- _Work request_: When you reach the line in the data below that contains "height: 175px ->", please start repeating lines exactly, and stop after the line that contains "top: 1px ->", repeating nothing else.

- _Provided information_:
/---

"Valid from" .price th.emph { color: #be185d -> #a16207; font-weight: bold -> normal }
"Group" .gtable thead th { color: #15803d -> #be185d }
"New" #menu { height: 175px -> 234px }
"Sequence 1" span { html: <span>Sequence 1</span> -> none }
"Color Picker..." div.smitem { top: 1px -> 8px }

\---
/---

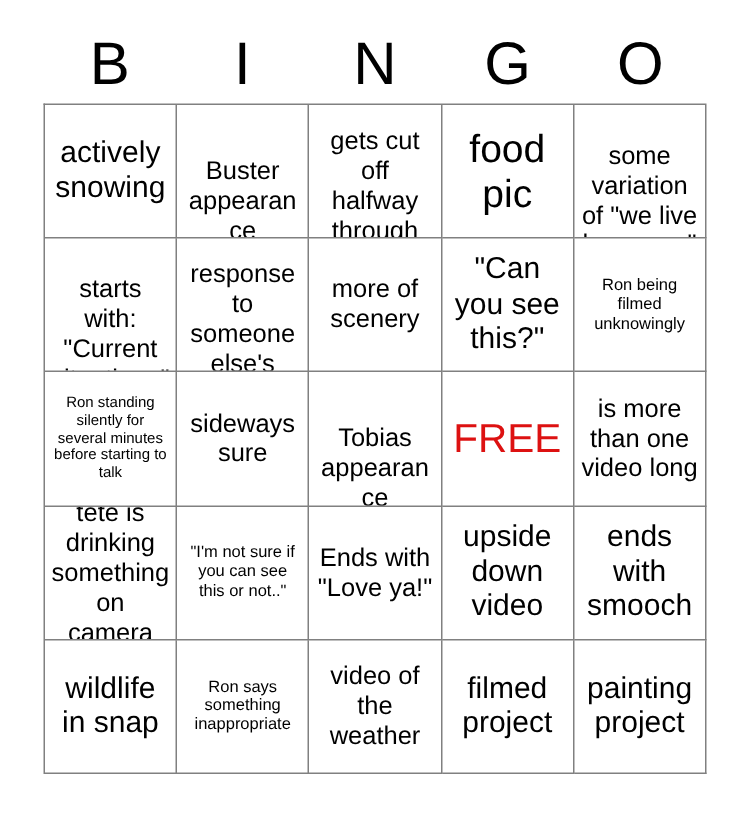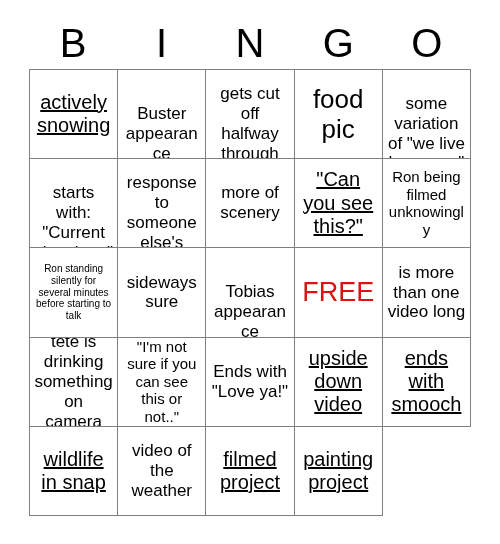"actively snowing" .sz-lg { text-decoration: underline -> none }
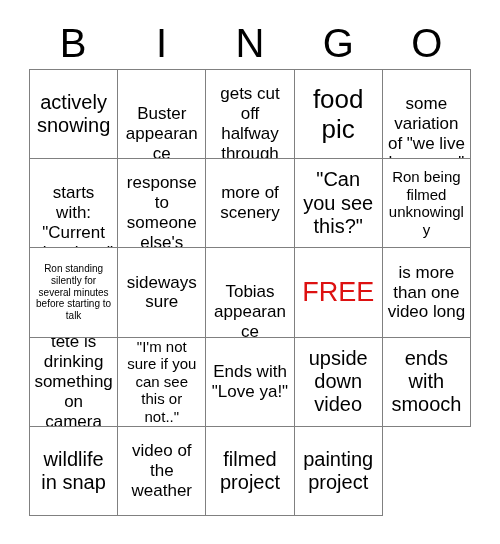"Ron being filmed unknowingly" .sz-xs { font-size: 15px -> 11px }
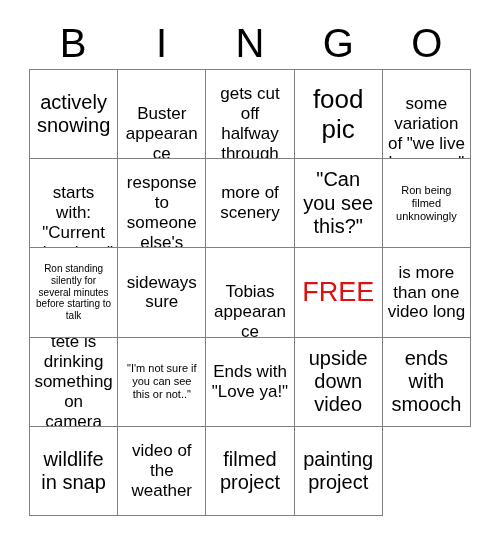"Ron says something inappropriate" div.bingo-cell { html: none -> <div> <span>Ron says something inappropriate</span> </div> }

\---
/---

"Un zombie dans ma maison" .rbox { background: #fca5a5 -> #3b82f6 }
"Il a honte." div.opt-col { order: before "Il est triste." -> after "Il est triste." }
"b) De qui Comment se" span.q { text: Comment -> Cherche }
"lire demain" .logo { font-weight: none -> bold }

\---

- _Reply to the task_:
"New" #menu { height: 175px -> 234px }
"Sequence 1" span { html: <span>Sequence 1</span> -> none }
"Color Picker..." div.smitem { top: 1px -> 8px }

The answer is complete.